While many want to layer up (that newsletter around the corner) and take a bite out of winter, others will opt for the cozy laps around the fireplace in the their fuzzy socks.

Shall we?

The enefits of walking inside

a) Usually 65-72 degrees, just perfect
b) No cost, yes, like outside
c) No COVID , pretty safe outside as well
d) Increase your creativity - a lot of people working at home looking for ways to impress their boss.

If you believe in me. If you believe in us? If you want the world to be a better place? Here’s how I recommend you make a real ‘go’ at it.

  1. Record your steps. For me, 100%. Caters to my self-competition. I need it. Many of my successful patients have some way of recording their steps. Here are some great options just in time for the Holiday Wish Lists. The other less preferable approach is just counting your own steps and keeping that number in your head. That would be super hard, especially if you're walking while you’re on the phone. So hard! Plus, if the wrong person finds out about it, they may call you and when you pick up they’ll just shout 739! 1422! 2641!! - anything to confuse you. I would just to get a step counter.
  2. Set a goal. As a cardiologist, I’d love to see you at/over 7500 steps a day. If that sounds like CrazyTown, fine. No problem. Start where you are and look at improving 10% week. If you need math help? The cool thing coming out of the most recent Physical Activity guidelines (Page 6 ;)) is you no longer need to accomplish your steps in 10 minutes spurts or more (2008 Guidelines), it all counts!
  3. Get an energetic walking video like from our friends from Walk At Home. I don’t mean to brag, but I kind of know them. Seriously, I do. Great people and tons of followers.
  4. Fold in the stairs (like ‘folding in the cheese’ for Sch***’s Creek fans). Do you have any idea how good stairs are for you?
  5. Walk around when you are on a call. Look at your watch at the start of the call 2,100 steps. Lose yourself in the call, look down, 4,739 steps. Happened to me yesterday.
  6. Ew David, enough. This feels monotonous. Well, then I recommend going out to your mailbox in your t-shirt/shorts and flipflops. After your polar plunge, you will RAPIDLY develop a DEEP appreciation for indoor walking. You’ll be the HAPPIEST indoor walker on the whole street.
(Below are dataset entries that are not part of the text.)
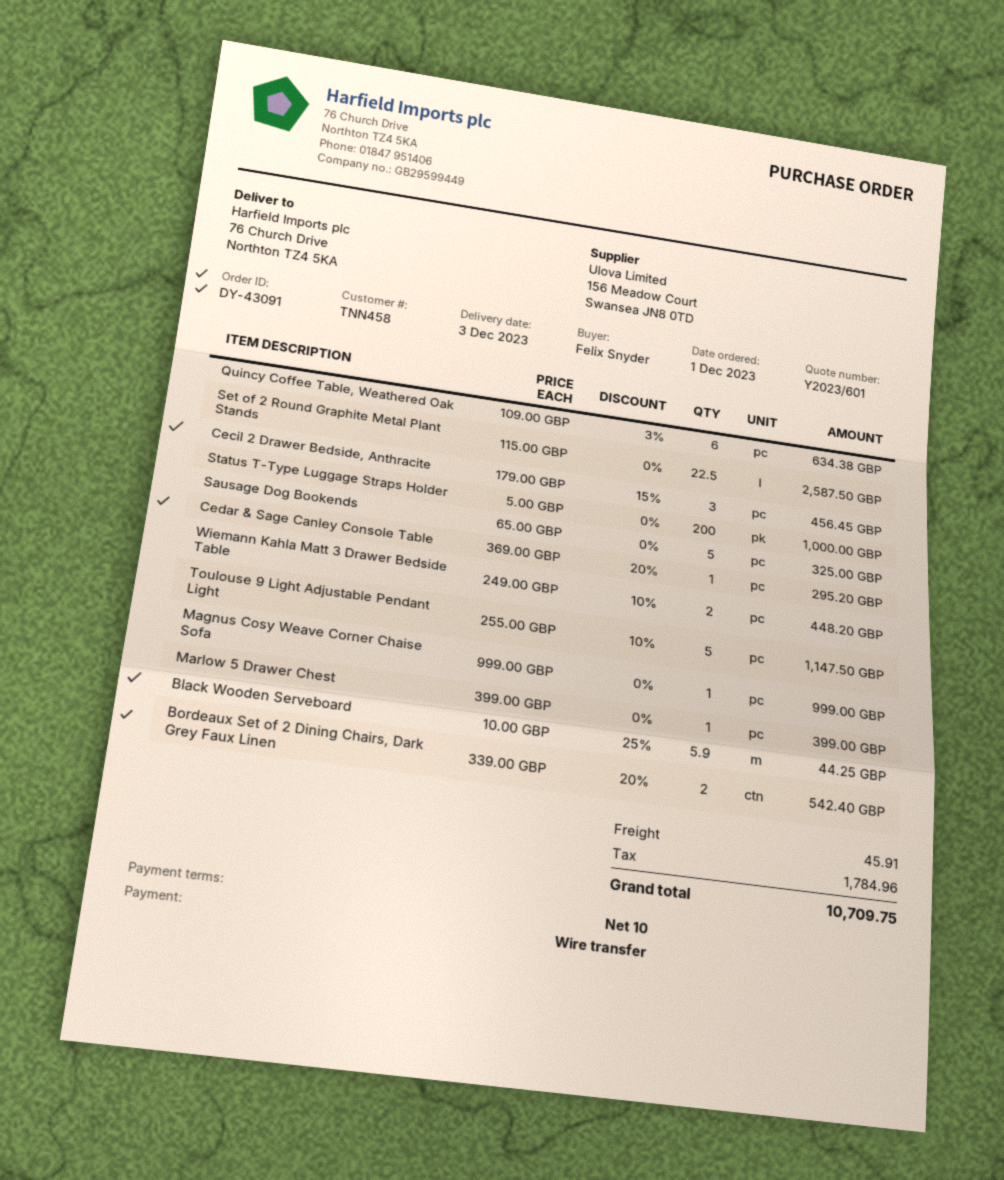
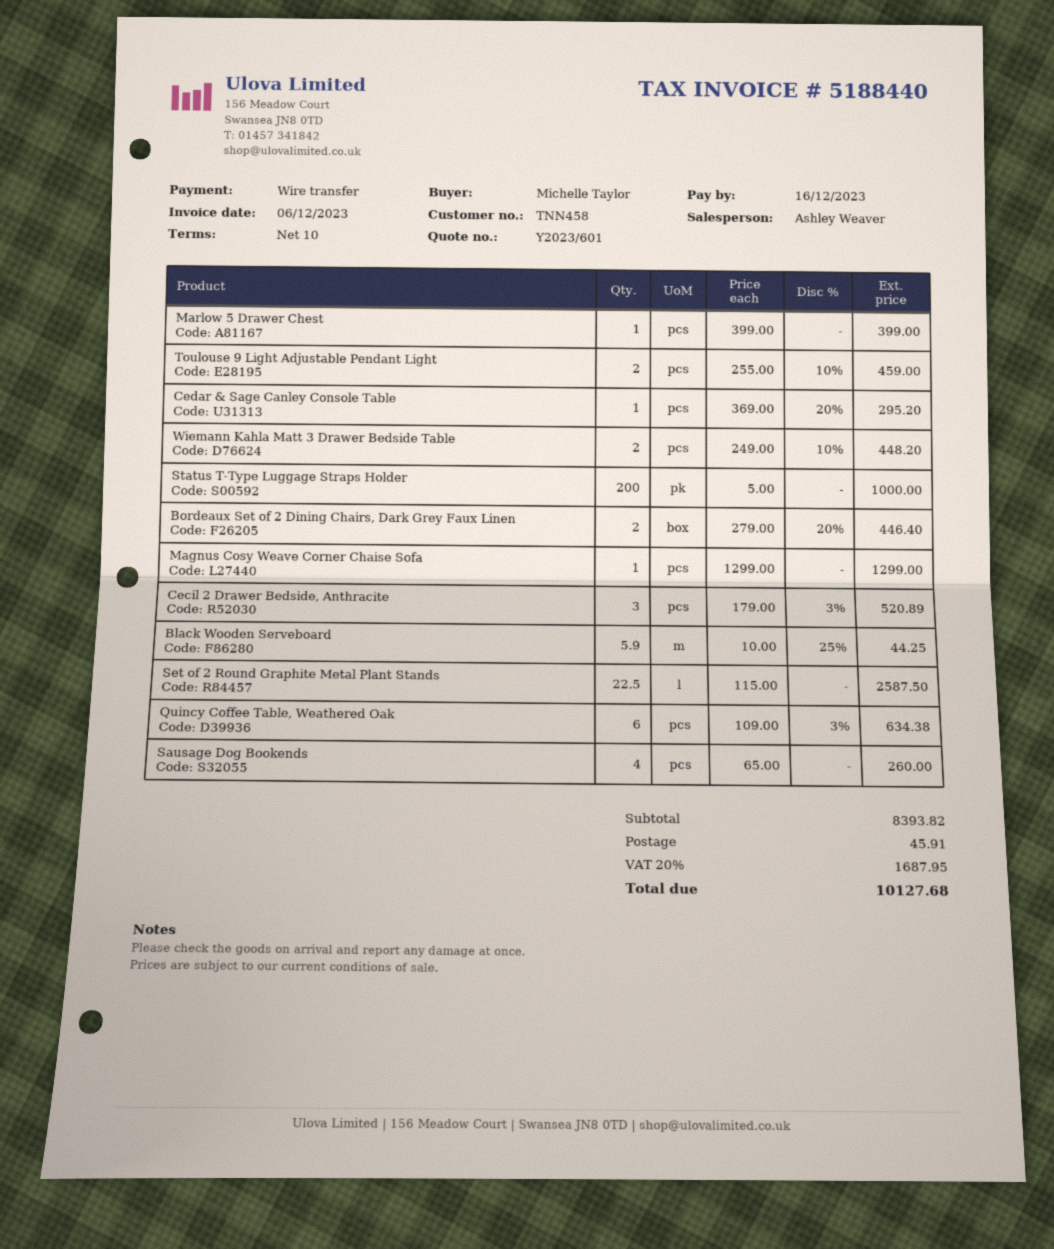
ordered by: Felix Snyder -> Michelle Taylor
Cecil 2 Drawer Bedside, Anthracite: 3 x 179.00 - 15% = 456.45 -> 3 x 179.00 - 3% = 520.89
Sausage Dog Bookends: 5 x 65.00 = 325.00 -> 4 x 65.00 = 260.00
Toulouse 9 Light Adjustable Pendant Light: 5 x 255.00 - 10% = 1147.50 -> 2 x 255.00 - 10% = 459.00
Magnus Cosy Weave Corner Chaise Sofa: 1 x 999.00 = 999.00 -> 1 x 1299.00 = 1299.00
Bordeaux Set of 2 Dining Chairs, Dark Grey Faux Linen: 2 x 339.00 - 20% = 542.40 -> 2 x 279.00 - 20% = 446.40
tax: 1784.96 -> 1687.95
total: 10709.75 -> 10127.68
You’ll quickly become satisfied walking around your closet for 30 minutes after you get that mail.
  7. Treadmill? Of course.
  8. Not convinced. You want to spice it up? Take the show on the road. Drive to the local mall. Nothing says ‘sexy’ like mallwalking. With those long, juicy stretches you’ve just registered for the marathon of indoor walking. Look, I do it, and I love it. So there. Just wear a mask until the bug is gone.
  9. Be inefficient - typically when we get back from the grocery and we have 11 bags (of mostly avocados) in the back of our car? Rather than grabbing 6 in one hand; 5 in the other and pray the bottom doesn’t fall out? Make 11 trips. Step, step, step, step, step, step. Same holds true for laundry, etc.

David, my G-d! Chill out, why are you doing this?!
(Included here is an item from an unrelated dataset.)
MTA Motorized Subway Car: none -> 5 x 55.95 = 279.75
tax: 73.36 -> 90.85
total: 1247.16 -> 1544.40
Seriously? There’s a BIG reason we do this crazy stuff. Have you seen how good I look? Actually, there are 100 reasons we do this. To make it simple, walking is BY FAR the closest thing we have to the Fountain of Youth. Combine that with a primarily plant-based diet? 
Shoot, man.
I’ll see you in a couple hundred years - you could live forever.

And a reminder, there are 2 paths here the immediate and the delayed gratification:
Immediate = more energy, more self-esteem, more creativity, more positivity, more libido (hubba hubba)
Delayed grat: less Alzheimer’s, less heart disease, less stroke, less arthritis, less cancer = less doctors.
Two paths. Two amazing paths.
And, it’s free.
Peace out, my brothers and sisters.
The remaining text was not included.